* _EXERCISE GOAL_
Find the line below with "Nissan Silvia S13 S14". Print it and every line after it exactly, through the last line, leaving out the pictures.

[Edit difference data]
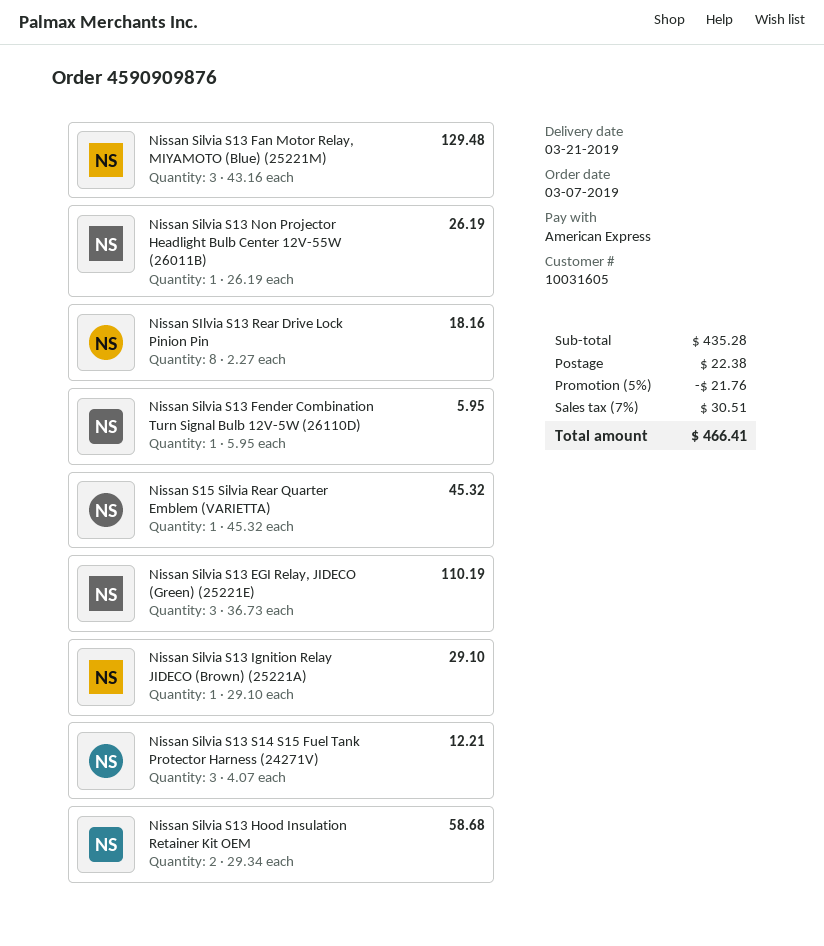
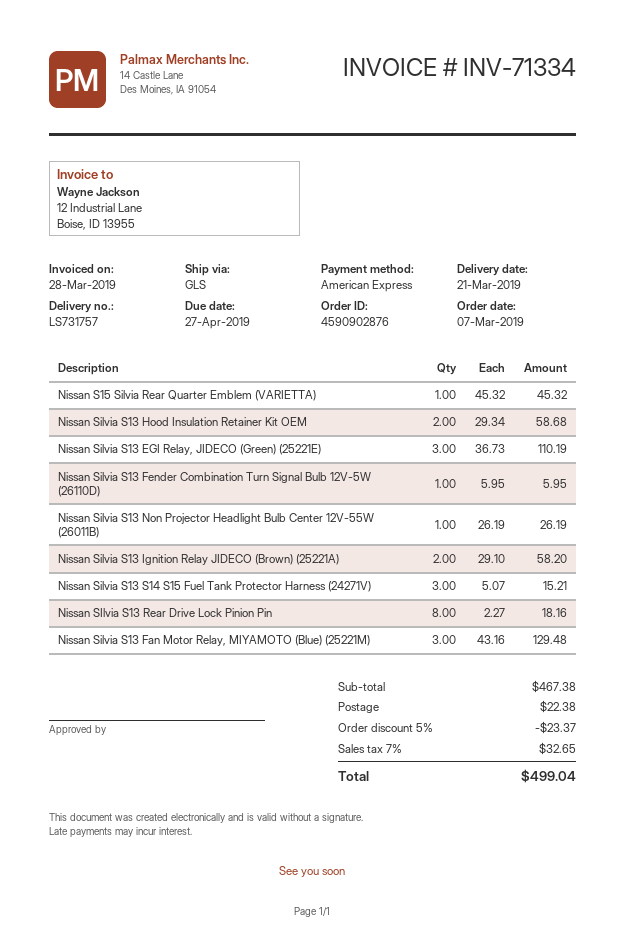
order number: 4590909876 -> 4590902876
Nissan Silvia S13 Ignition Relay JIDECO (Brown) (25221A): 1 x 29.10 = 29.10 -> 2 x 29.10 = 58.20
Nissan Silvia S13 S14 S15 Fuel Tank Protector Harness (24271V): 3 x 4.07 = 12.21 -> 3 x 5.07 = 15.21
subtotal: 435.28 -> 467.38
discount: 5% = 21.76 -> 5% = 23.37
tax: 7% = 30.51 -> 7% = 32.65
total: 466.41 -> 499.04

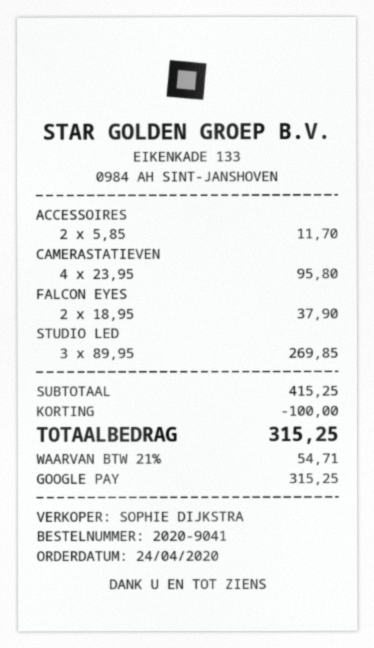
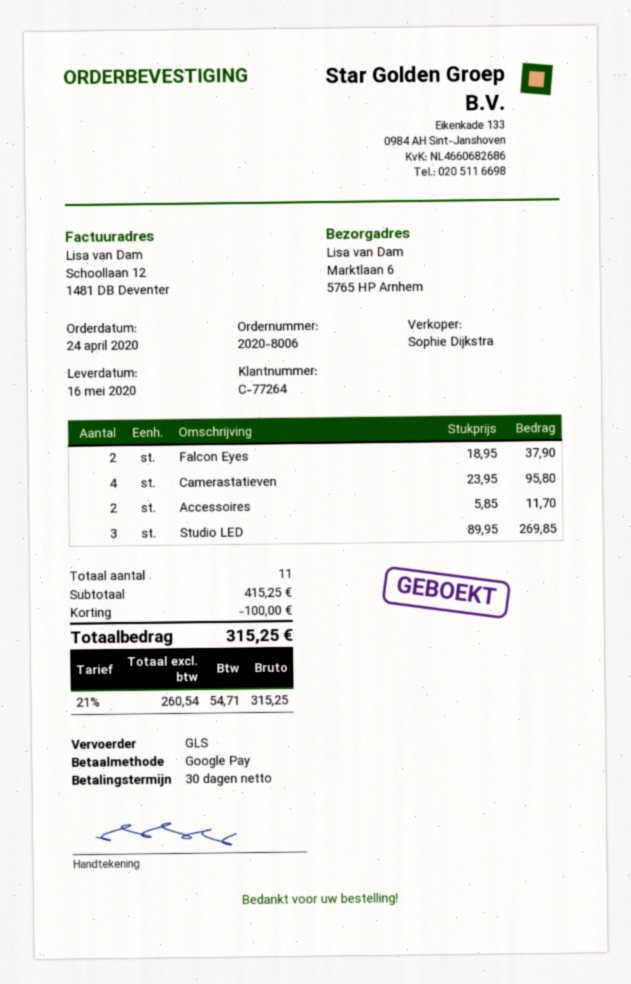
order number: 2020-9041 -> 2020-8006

* _RESULT_
Nissan Silvia S13 S14 S15 Fuel Tank Protector Harness (24271V): 3 x 4.07 = 12.21 -> 3 x 5.07 = 15.21
subtotal: 435.28 -> 467.38
discount: 5% = 21.76 -> 5% = 23.37
tax: 7% = 30.51 -> 7% = 32.65
total: 466.41 -> 499.04

order number: 2020-9041 -> 2020-8006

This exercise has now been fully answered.